Tod Marshall was born in Buffalo, NY.  He earned an MFA degree from Eastern Washington University and a PhD in literature from the University of Kansas.  His first collection of poetry, Dare Say, was the 2002 winner of the University of Georgia’s Contemporary Poetry Series. He has also published a collection of his interviews with contemporary poets, Range of the Possible (EWU Press, 2002), and an accompanying anthology of theinterviewed poets’ work, Range of Voices (2005).  In 2005, he was awarded a Washington Artists Trust Fellowship. In 2009, his second collection, The Tangled Line, was published by Canarium Books; it was a finalist for the Washington State Book Award.  His third collection will be released in February 2013.  He lives in Spokane and teaches at Gonzaga University.

Richard Wakefield

At the River

 

From Mary’s Peak the valley’s slow descent

to southward gave our river sweeping wide

meanders. Six or seven miles it went

to cover two or three, from side to side.
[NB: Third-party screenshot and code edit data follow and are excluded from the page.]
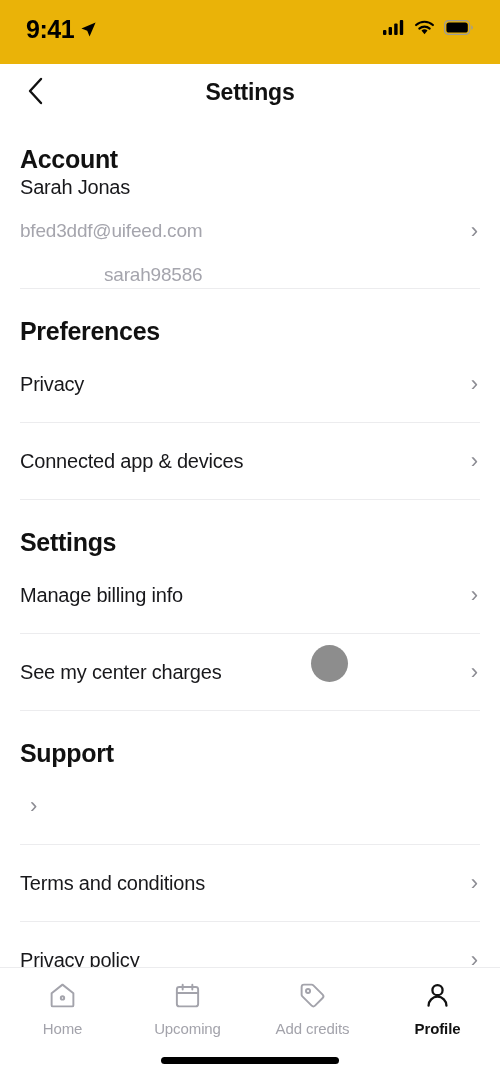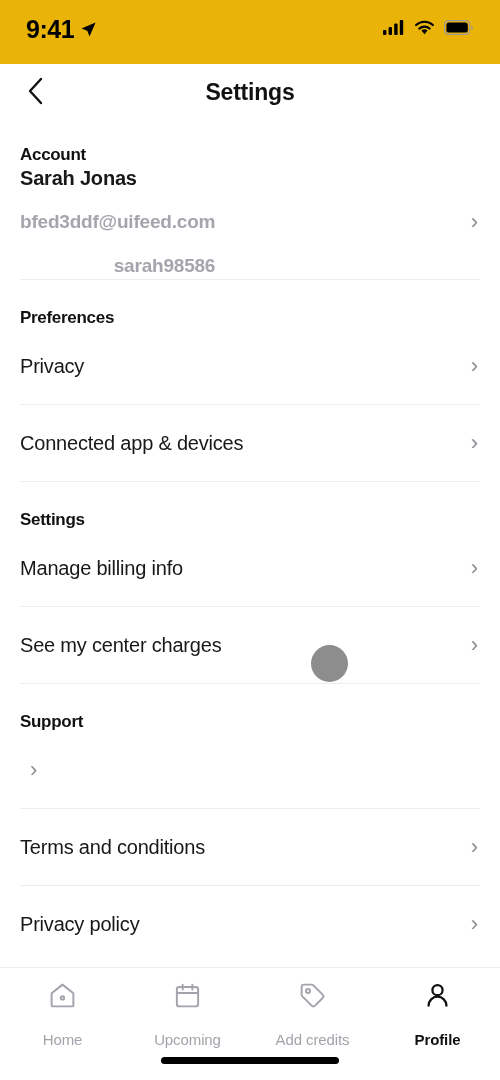--- a/index.html
+++ b/index.html
@@ -46,7 +46,7 @@
     overflow:hidden; background:#fff;
   }
   .section-title {
-    font-size:17px; font-weight:700; color:#111;
+    font-size:25px; font-weight:700; color:#111;
     padding:28px 20px 0 20px; letter-spacing:-0.3px;
   }
   .row {

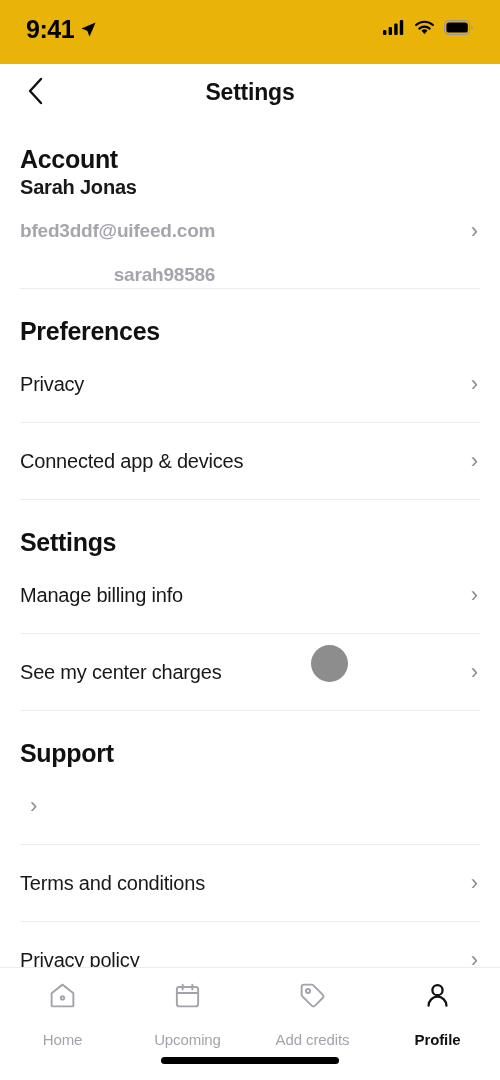--- a/index.html
+++ b/index.html
@@ -55,7 +55,7 @@
     padding:0 22px 0 20px;
     min-height:76px; cursor:pointer; background:#fff;
   }
-  .row-main { display:flex; flex-direction:column; gap:16px;font-weight:bold; }
+  .row-main { display:flex; flex-direction:column; gap:16px; }
   .row-label { font-size:20px; color:#18181b; letter-spacing:-0.2px; line-height:1.35; }
   .row-sub { font-size:19px; color:#a5a5ad; letter-spacing:-0.2px; line-height:1.45;text-align:right; }
   .chev { color:#8d8d94; font-size:22px; font-weight:300; line-height:1; padding-left:10px; }

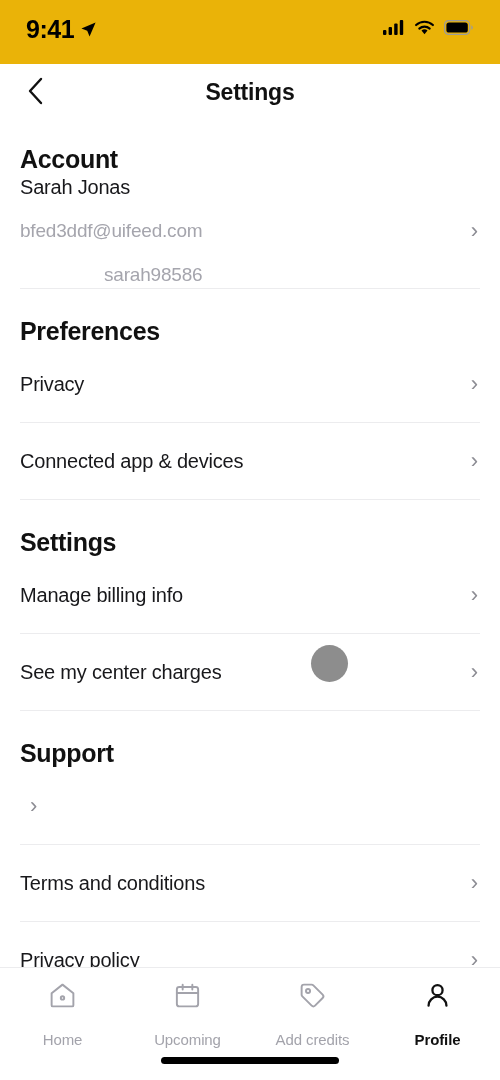--- a/index.html
+++ b/index.html
@@ -80,7 +80,7 @@
     padding-top:12px; z-index:30;
   }
   .tab {
-    display:flex; flex-direction:column; align-items:center; gap:21px;
+    display:flex; flex-direction:column; align-items:center; gap:10px;
     width:100px; cursor:pointer;
   }
   .tab-icon { height:30px; display:flex; align-items:center; justify-content:center; }

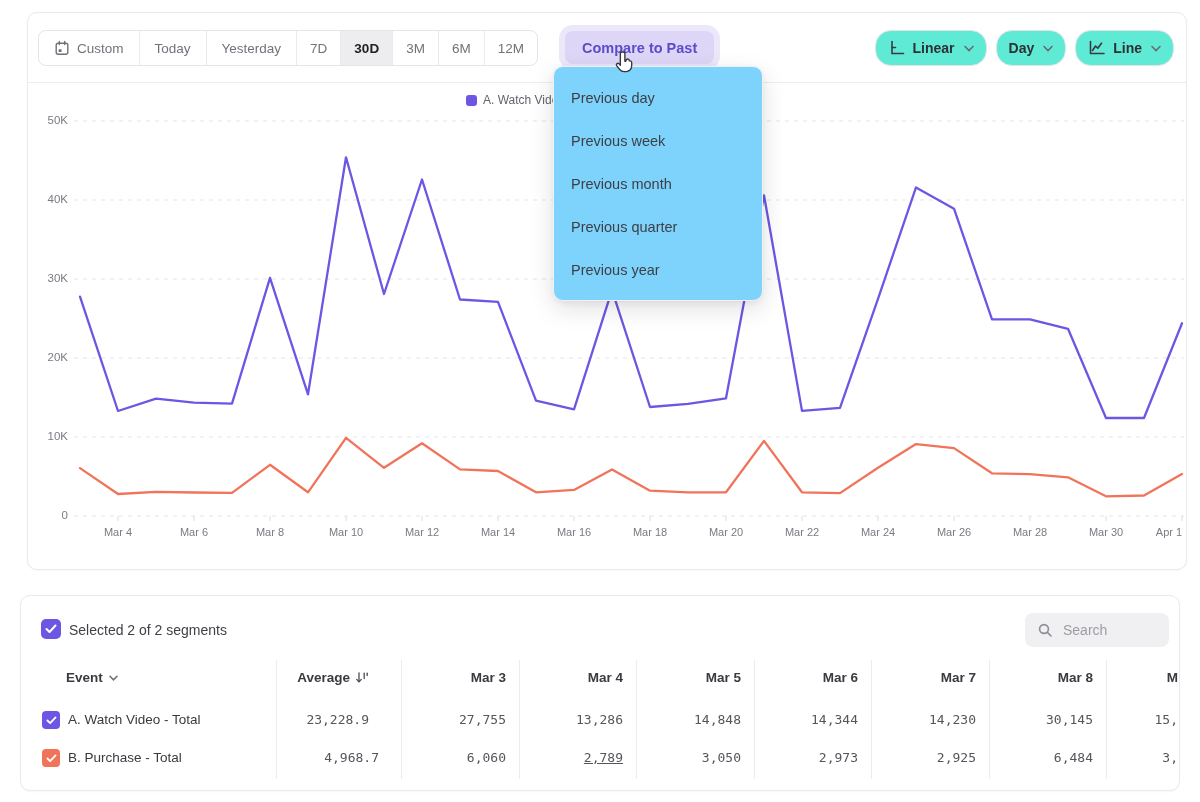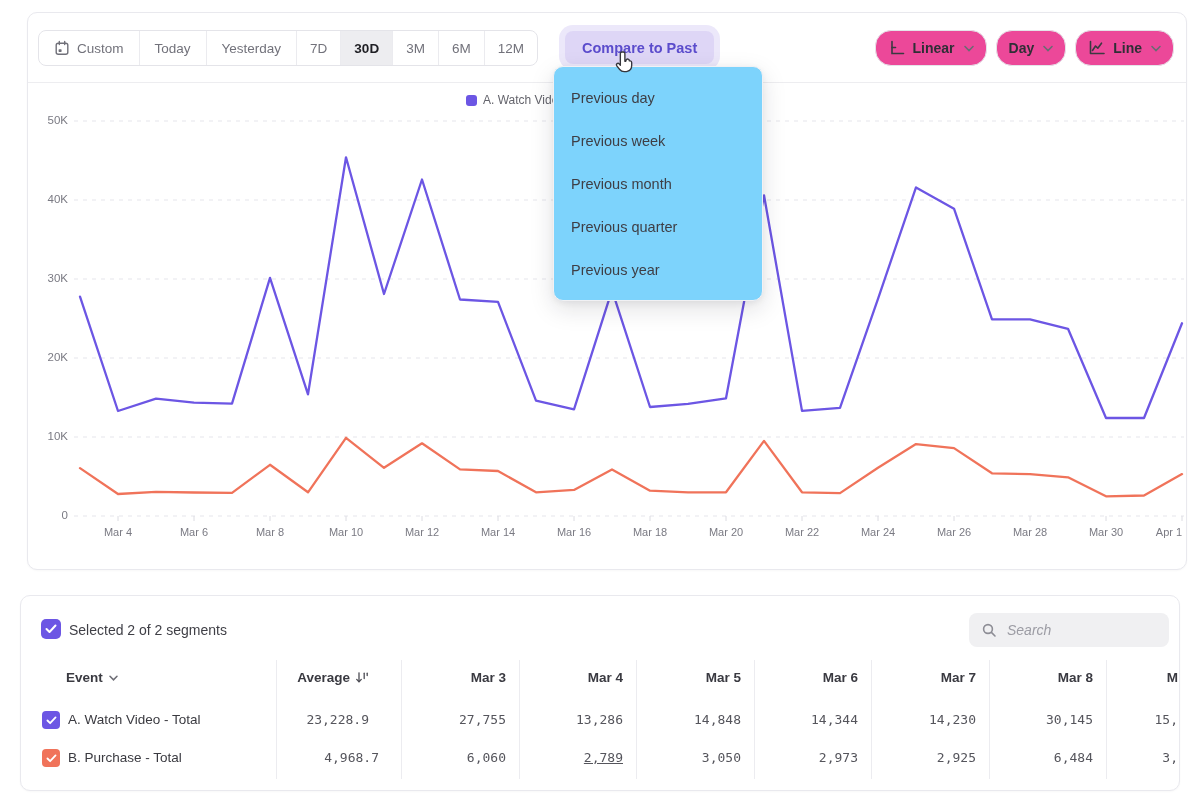--- a/index.html
+++ b/index.html
@@ -28,7 +28,7 @@
                  font-family:"Liberation Sans",sans-serif; }
 
   .toolbar-right { position:absolute; right:12px; top:17px; height:36px; display:flex; gap:9px; }
-  .sel-btn { display:flex; align-items:center; gap:8px; padding:0 12px; background:#ec4899;
+  .sel-btn { display:flex; align-items:center; gap:8px; padding:0 12px; background:#5eead4;
              border:1px solid #e4e4e9; border-radius:16px; font-size:14px; font-weight:600; color:#2f2f36;
              cursor:pointer; font-family:"Liberation Sans",sans-serif; }
   .sel-btn .icon { display:flex; color:#3a3a41; }

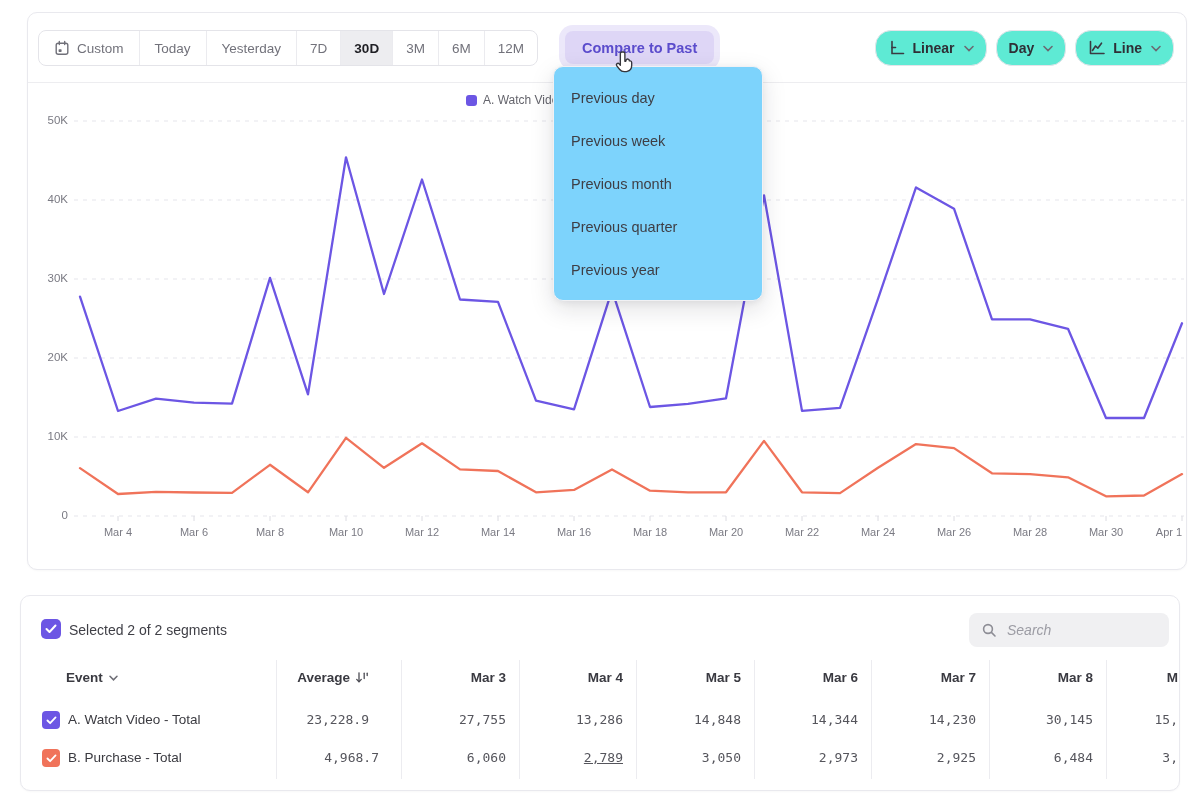--- a/index.html
+++ b/index.html
@@ -59,8 +59,8 @@
   .checkbox { position:absolute; border-radius:5px; display:flex; align-items:center; justify-content:center;
               cursor:pointer; }
   .seg-label { position:absolute; left:48px; top:26px; font-size:14px; color:#3f3f46; }
-  .search { position:absolute; right:10px; top:17px; width:200px; height:34px; background:#f0f0f2;
-            border-radius:8px; display:flex; align-items:center; gap:10px; padding:0 12px; cursor:text;font-style:italic; }
+  .search { position:absolute; right:10px; top:17px; width:144px; height:34px; background:#f0f0f2;
+            border-radius:8px; display:flex; align-items:center; gap:10px; padding:0 12px; cursor:text; }
   .search .ph { font-size:14px; color:#9c9ca4; }
 
   .table-wrap { position:absolute; left:0; top:60px; width:1158px; height:135px; overflow:hidden; }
Around the stones and over fallen trees

I heard it breathe a languid vowel that fell

from snowfields, sounds suspended through the freeze

of winter, whispered now as if to tell

the secret cold to every lowland field.

Along the banks the trees in colonnade

traced out the vein of water they concealed.

On August evenings families sought the shade

to picnic there, and on the hottest nights

brought cots and strung their tents from lines between

the trees. I lay and watched their lantern lights

blink out upstream and down, then from unseen

encampments heard their voices droning low,

inhaled the scents of cattle, cedar, hay.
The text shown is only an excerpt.